Cincinnati’s 25th running of the Flying Pig Marathon commenced on the morning of Sunday, May 7th, despite deteriorating weather conditions. After a round of storms at about 09:30 UTC, which subsequently passed through, race officials began the marathon as scheduled at 10:30 UTC. Figure 1 shows the composite reflectivity and LightningCast contours 0-30 minutes prior to the start time. The point marked “H” in the center of the animations below is the Cincinnati Municipal Airport — Lunken Field, which is about 3 miles east of downtown Cincinnati, where the marathon took place. In Figure 1, we see some storm cells intensifying and heading east toward downtown Cincinnati.

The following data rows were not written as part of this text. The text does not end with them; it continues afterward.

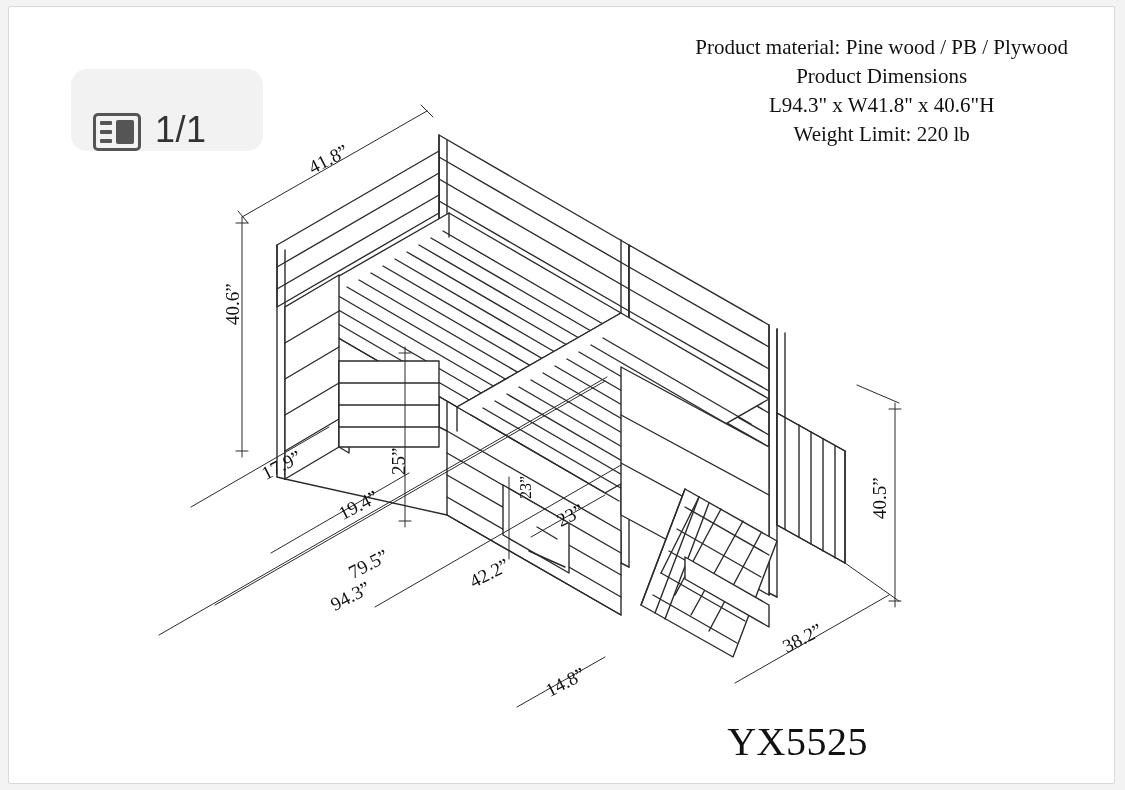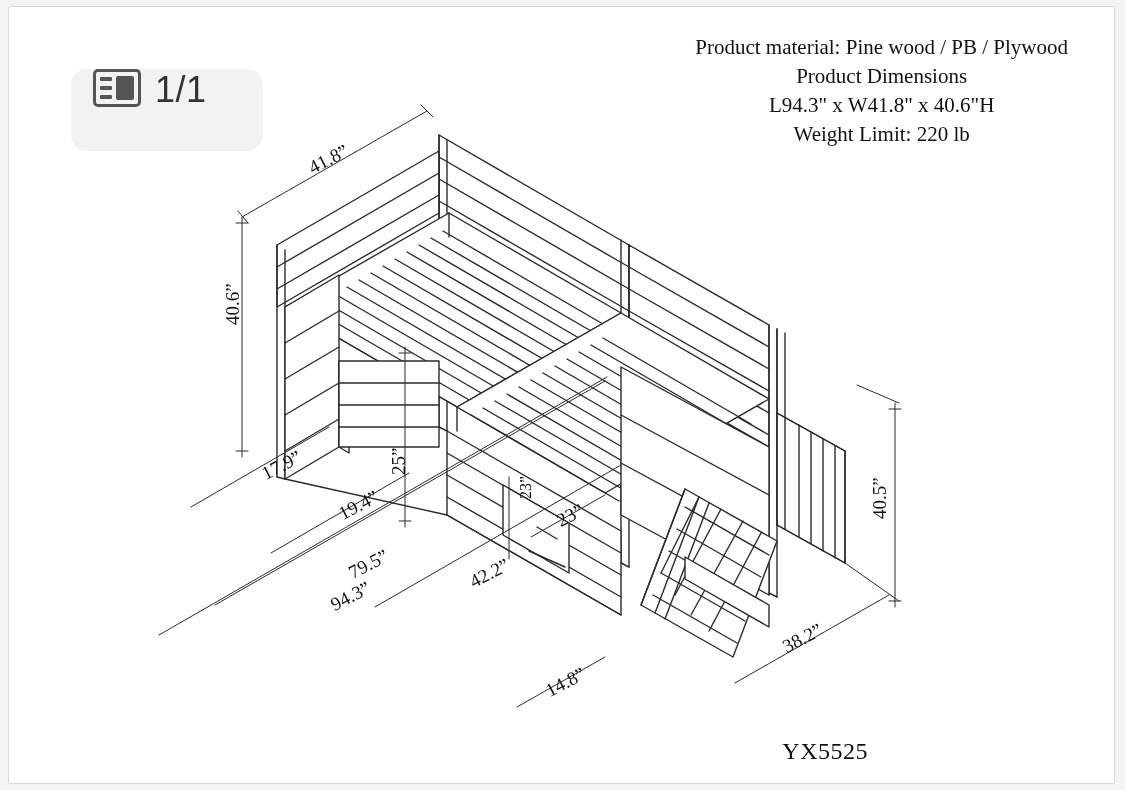--- a/index.html
+++ b/index.html
@@ -33,21 +33,21 @@
   
   #page-badge {
     position: absolute;
     left: 62px;
     top: 62px;
     width: 192px;
     height: 82px;
     background: #f2f2f2;
     border-radius: 16px;
     display: flex;
-    align-items: flex-start;
+    align-items: flex-end;
     gap: 14px;
     padding-left: 22px;
     box-sizing: border-box;
     z-index: 5;
   }
   #page-badge .pg-icon {
     width: 48px;
     height: 38px;
     border: 3px solid #555;
     border-radius: 5px;
@@ -90,21 +90,21 @@
     font-size: 21px;
     line-height: 29px;
     color: #111;
     z-index: 4;
   }
   #spec-block .line1 { text-align: right; }
   #model-code {
     position: absolute;
     right: 246px;
     bottom: 18px;
-    font-size: 24px;
+    font-size: 40px;
     color: #111;
     letter-spacing: 0.5px;
   }
   
   #drawing {
     position: absolute;
     left: 0;
     top: 0;
     width: 1105px;
     height: 776px;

The LightingCast probability of lighting in the next hour was > 50% at 10:30 UTC, when the race began.

ProbSevere LightningCast uses artificial intelligence and GOES-R ABI data to predict the probability of lightning in the next 60 minutes, as observed by the GOES-R Geostationary Lightning Mapper (GLM). Figures 2 and 3 show animations of LightningCast probabilities with GOES-16 10.3 µm brightness temperature and GLM flash-extent density (Figure 3). As the convection approaches downtown Cincinnati, we see cooling cloud tops and intensifying lightning flash rates. Furthermore, in Figure 3, we see a number of anvil flashes “overhead” of point H (i.e., within the GLM pixel containing point H) just prior to the start of the race. With thick ice from the anvil of the departing round of storms and the anvil of the approaching line of storms, LightningCast probabilities remained high despite no flash centroids within 10 miles of downtown Cincinnati during the inter-storm period (~10:15 to 11:00 UTC).

Using the LightningCast time series capability at Cincinnati Municipal Airport — Lunken Field (Figure 4), we see that the probability of lightning remained elevated (40-60%) in the inter-storm period, then jumped up to 71% by 10:36 UTC. The probability steadily increased to 96% at 10:51 UTC, 28 minutes before a shelter-in-place order was issued to runners. The “order” was more of a recommendation, according to race officials, as many runners were either confused by it or ignored it. The race began at 10:30 UTC, which was 15 minutes after the last flashes (within 10 miles) from the first round of storms.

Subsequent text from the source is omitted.